◆ EXERCISE AIM:
Using the material that follows, identify and copy each line with the string "correspondientes".
Start of Block
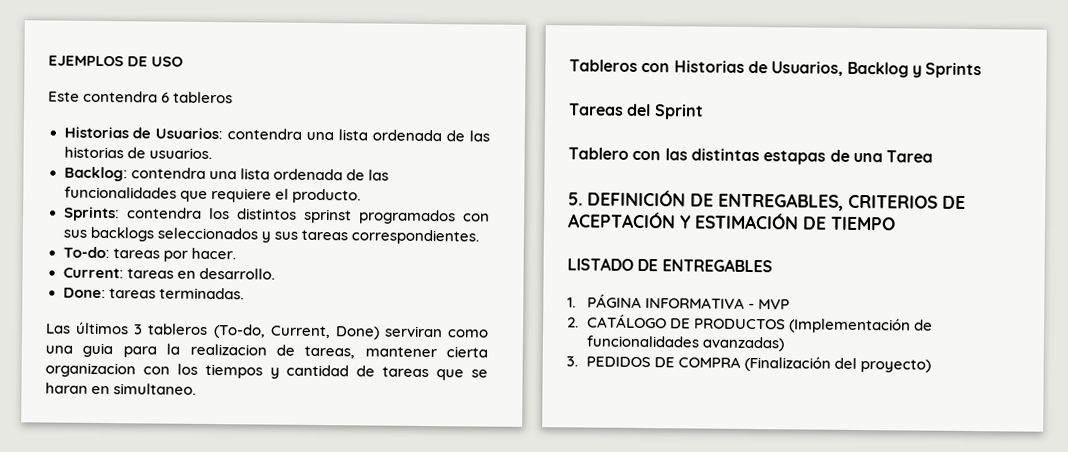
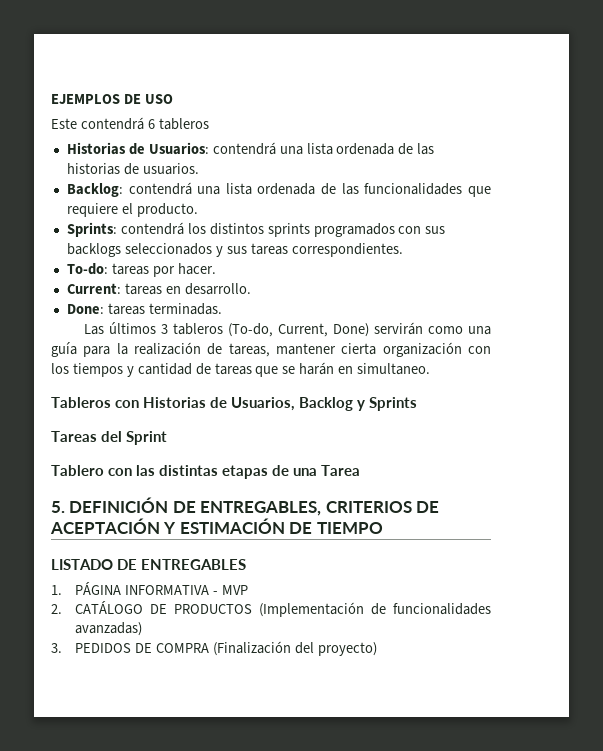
- Este contendra 6 tableros
+ Este contendrá 6 tableros
- Historias de Usuarios: contendra una lista ordenada de las historias de usuarios.
+ Historias de Usuarios: contendrá una lista ordenada de las historias de usuarios.
- Backlog: contendra una lista ordenada de las funcionalidades que requiere el producto.
+ Backlog: contendrá una lista ordenada de las funcionalidades que requiere el producto.
- Sprints: contendra los distintos sprinst programados con sus backlogs seleccionados y sus tareas correspondientes.
+ Sprints: contendrá los distintos sprints programados con sus backlogs seleccionados y sus tareas correspondientes.
- Las últimos 3 tableros (To-do, Current, Done) serviran como una guia para la realizacion de tareas, mantener cierta organizacion con los tiempos y cantidad de tareas que se haran en simultaneo.
+ Las últimos 3 tableros (To-do, Current, Done) servirán como una guía para la realización de tareas, mantener cierta organización con los tiempos y cantidad de tareas que se harán en simultaneo.
- Tablero con las distintas estapas de una Tarea
+ Tablero con las distintas etapas de una Tarea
End of Block
◆ COMPLETED EXERCISE:
- Sprints: contendra los distintos sprinst programados con sus backlogs seleccionados y sus tareas correspondientes.
+ Sprints: contendrá los distintos sprints programados con sus backlogs seleccionados y sus tareas correspondientes.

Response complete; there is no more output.